WORK TASK = Please retype the records below exactly, leaving out any pictures.

>>

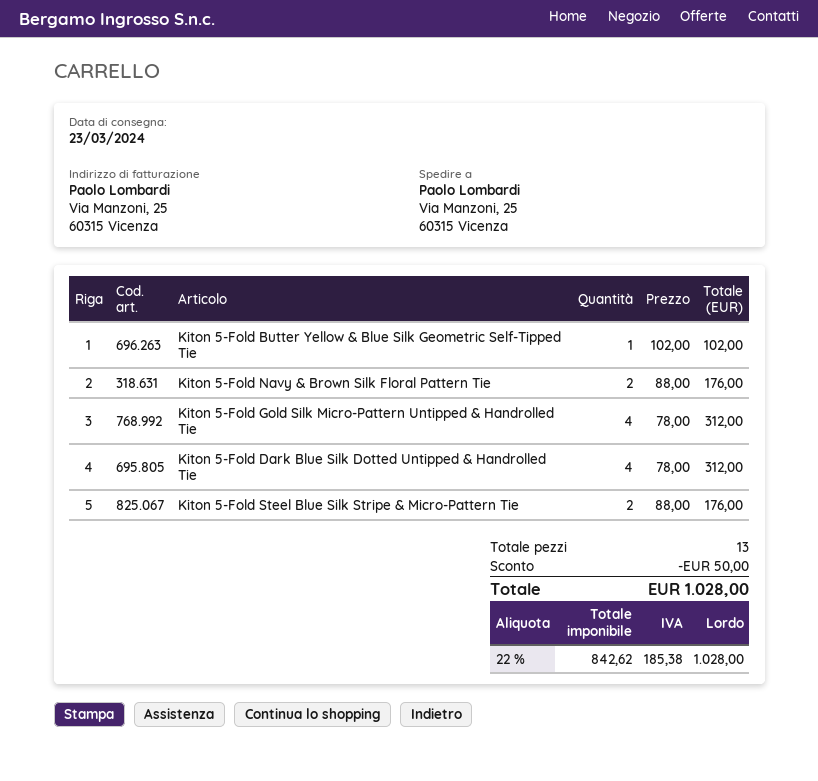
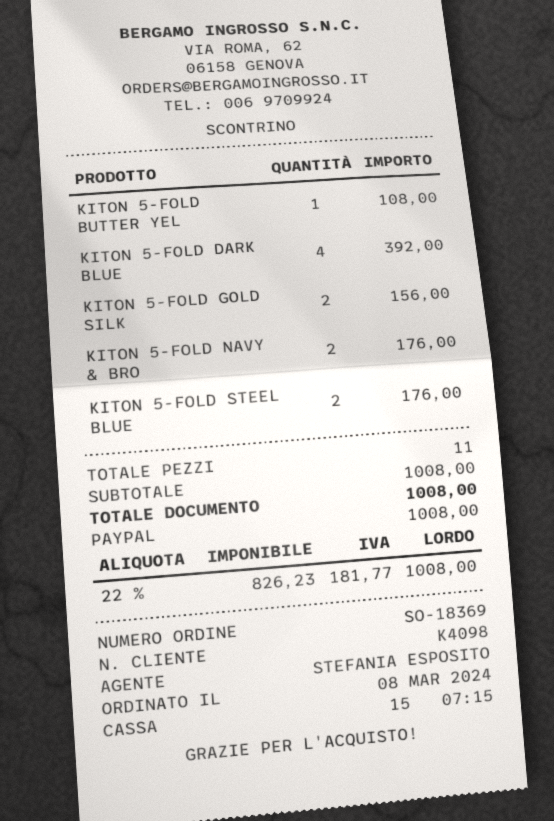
Kiton 5-Fold Butter Yellow & Blue Silk Geometric Self-Tipped Tie: 1 for 102.00 -> 1 for 108.00
Kiton 5-Fold Gold Silk Micro-Pattern Untipped & Handrolled Tie: 4 for 312.00 -> 2 for 156.00
Kiton 5-Fold Dark Blue Silk Dotted Untipped & Handrolled Tie: 4 for 312.00 -> 4 for 392.00
total quantity: 13 -> 11
discount: 50.00 -> none
net: 842.62 -> 826.23
tax: 22% = 185.38 -> 22% = 181.77
total: 1028.00 -> 1008.00

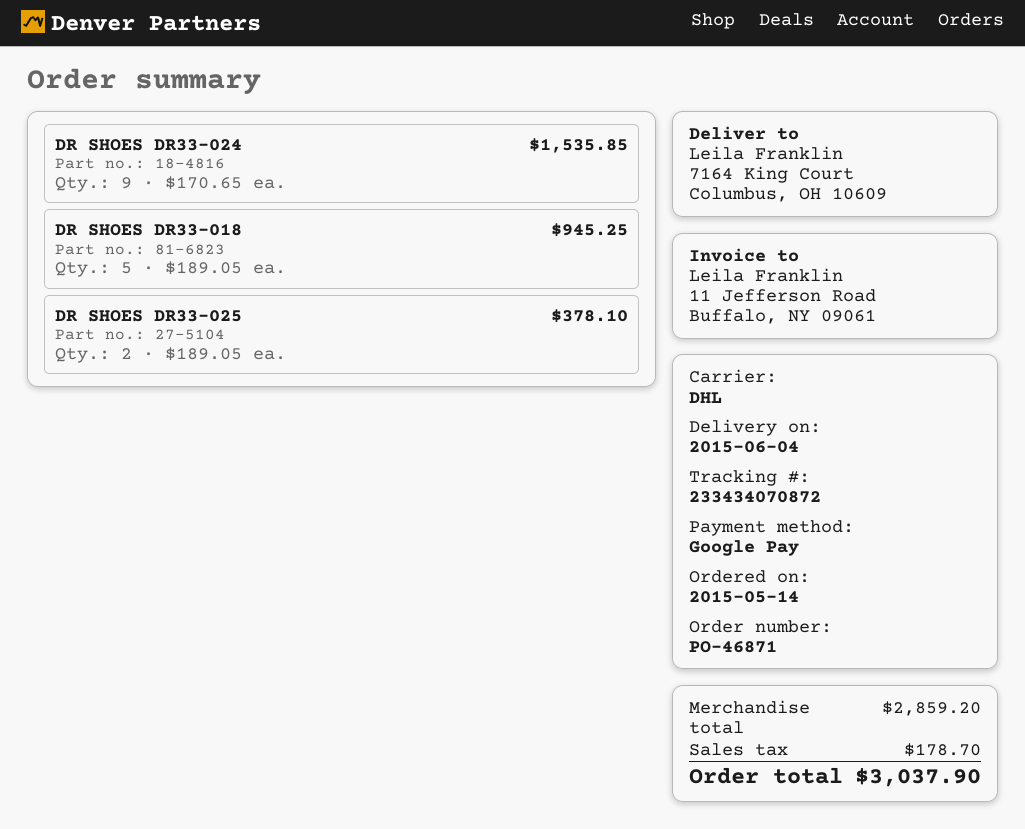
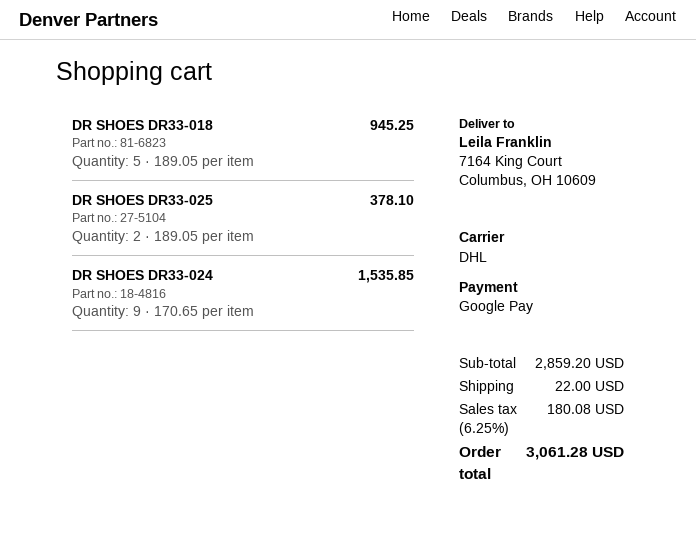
shipping: none -> 22.00
tax: 178.70 -> 180.08
total: 3037.90 -> 3061.28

<<

WRITTEN SOLUTION =
Kiton 5-Fold Butter Yellow & Blue Silk Geometric Self-Tipped Tie: 1 for 102.00 -> 1 for 108.00
Kiton 5-Fold Gold Silk Micro-Pattern Untipped & Handrolled Tie: 4 for 312.00 -> 2 for 156.00
Kiton 5-Fold Dark Blue Silk Dotted Untipped & Handrolled Tie: 4 for 312.00 -> 4 for 392.00
total quantity: 13 -> 11
discount: 50.00 -> none
net: 842.62 -> 826.23
tax: 22% = 185.38 -> 22% = 181.77
total: 1028.00 -> 1008.00

shipping: none -> 22.00
tax: 178.70 -> 180.08
total: 3037.90 -> 3061.28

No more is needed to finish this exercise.